A new study using NASA’s and German aerospace center DLR’s now-retired Stratospheric Observatory for Infrared Astronomy (SOFIA) has pieced together the first detailed, wide-area map of water distribution on the Moon. With clear, identifiable lunar features marked out by the water data, the study provides hints about how water may be moving across the Moon’s surface, particularly near the South Pole, an important area for space exploration. The results were presented at a press conference at the 2023 Lunar and Planetary Science Conference held in March.

The new map covers about one-quarter of the Earth-facing side of the lunar surface below 60° latitude and is the first to extend to the Moon’s South Pole. Given the large region covered, the researchers could easily identify how water relates to surface features on the Moon, shifting away from the Sun’s illumination and favoring cold areas.

“When looking at the water data, we can actually see crater rims, we see the individual mountains, and we can even see differences between the sunny and shady sides of the mountains, thanks to the higher concentration of water in shady places,” said Bill Reach, lead author of the paper and director of the SOFIA Science Center at NASA’s Ames Research Center in California.

This finding, along with two previous SOFIA results about the amount and distribution of water on the Moon’s sunlit surface, tracks a unique light signature of water. Other missions observing wide areas of the lunar surface have studied different wavelengths of light, which can’t distinguish water from similar molecules, such as hydroxyl. The Moon’s water is present in the soil and might be found as ice crystals, or as water molecules chemically bound to other materials.

Instead of determining the absolute quantity of water in the region, the researchers compared the data obtained around the Moon’s South Pole to a relatively dry reference region near the Moon’s equator to see how its abundance changes. The water was found in greater concentrations on the shadowed sides of craters and mountains, similar to the way skiers on Earth know the slopes receiving less direct sun retain snow longer. This suggests the Moon’s local geography plays an important role in the amount of water present.

In late 2024, NASA’s Volatiles Investigating Polar Exploration Rover (VIPER) will land in the region studied by SOFIA, atop Mons Mouton, to conduct the first resource mapping mission beyond Earth. The flat-topped lunar mountain will be a region of emphasis in the next paper from the team that led the current study of SOFIA data.

As NASA prepares to send astronauts back to the Moon under Artemis, the agency has identified 13 candidate landing regions near the lunar South Pole. Through Artemis, NASA will land the first woman and the first person of color on the Moon, and lunar water will be a critical resource for establishing a long-term human presence.

“With this map of SOFIA data, and others to come, we are looking at how water is concentrated under different lunar environmental conditions,” said Casey Honniball, a visiting assistant research scientist and VIPER science team member at NASA’s Goddard Space Flight Center in Greenbelt, Maryland, who was involved in the work. “This map will provide valuable information for the Artemis program on potential prospecting areas but also provides regional context for future missions, like VIPER.”
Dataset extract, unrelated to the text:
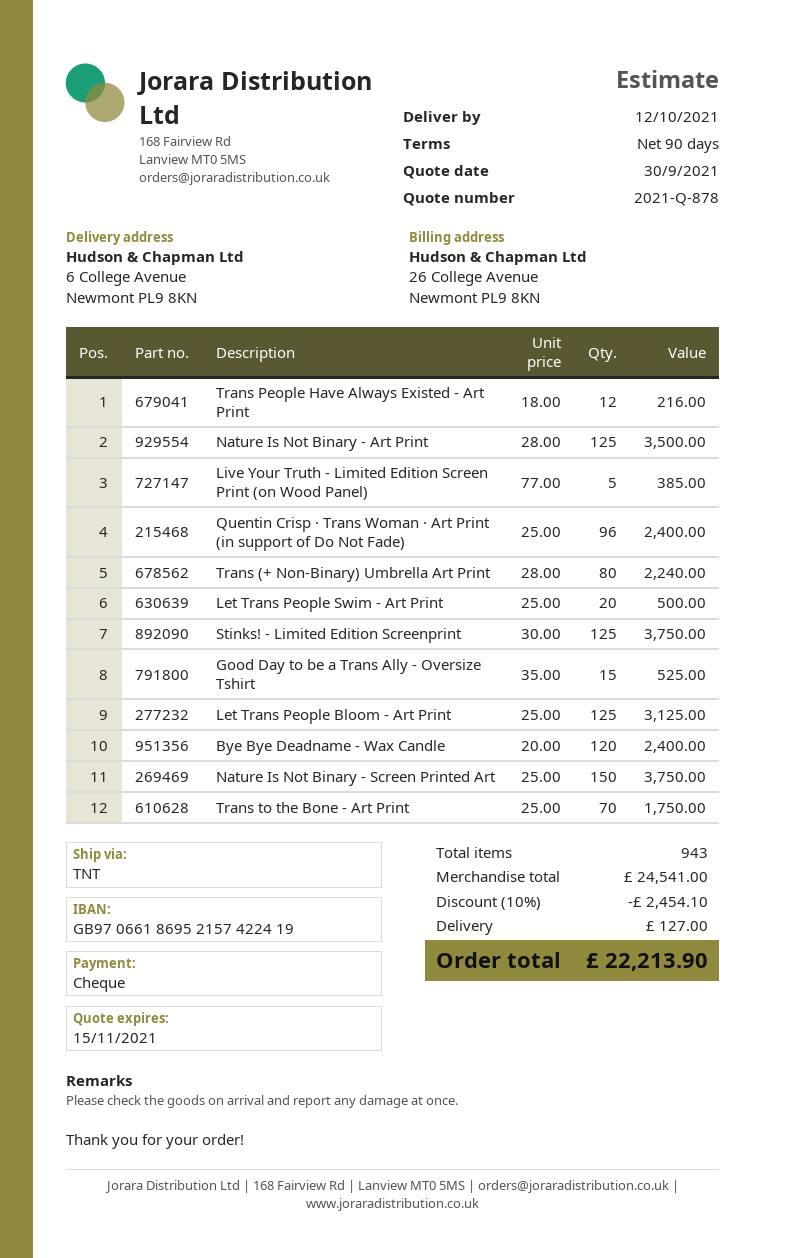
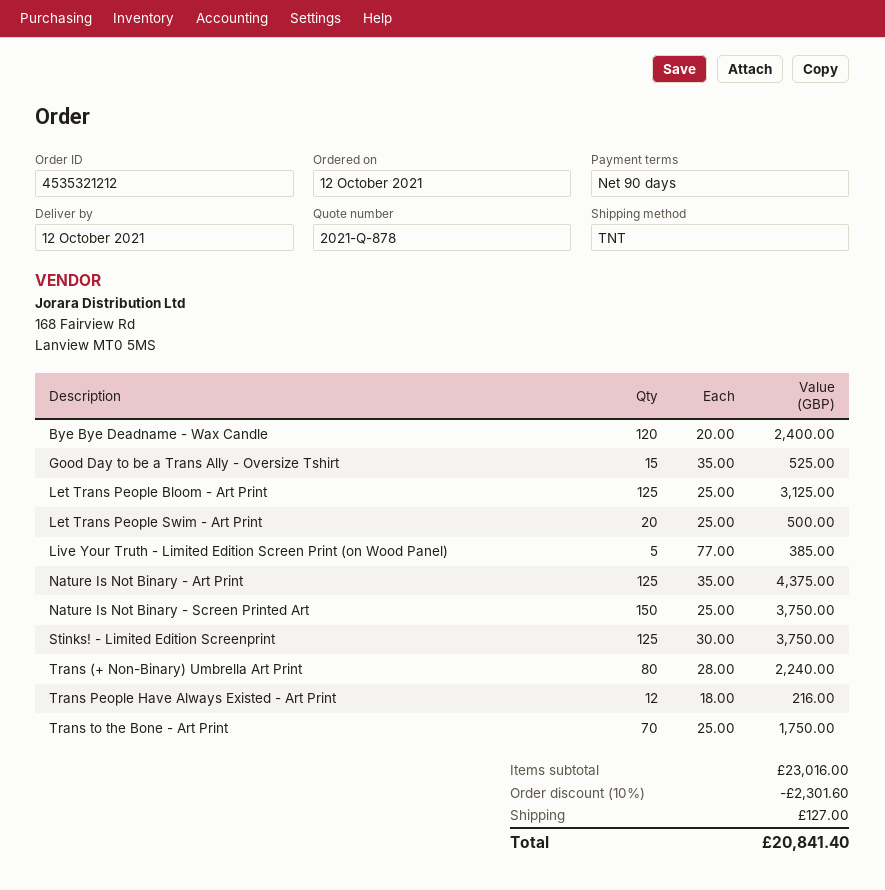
Nature Is Not Binary - Art Print: 125 x 28.00 = 3500.00 -> 125 x 35.00 = 4375.00
Quentin Crisp · Trans Woman · Art Print (in support of Do Not Fade): 96 x 25.00 = 2400.00 -> none
subtotal: 24541.00 -> 23016.00
discount: 10% = 2454.10 -> 10% = 2301.60
total: 22213.90 -> 20841.40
In addition to the southern region for which the new map results were created, SOFIA observations of sites relevant to other missions are in the archive and are now being analyzed. NASA Artemis-related missions including Lunar Trailblazer, a small spacecraft which will orbit the Moon to map its hydroxyl and water, will target both polar and non-polar regions.

Where the Moon’s water may be coming from — whether it exists inherently in the Moon’s minerals or is exclusively delivered by comets and solar wind, and whether it is migrating along the Moon’s surface — is another important question left open by the SOFIA observations. VIPER will aim to better understand this distinction, which is important in determining if the water is widespread and deep within the surface, or only scattered at or near the surface.

It is clear, however, that even at its lowest limit, the Moon contains much more water than we once believed.

“Our common knowledge from the Apollo era that the Moon is bone dry was wrong,” said Paul Lucey, a professor at the University of Hawaii at Mānoa and co-author of the paper. “We already know it’s wrong, but the question is by how much.”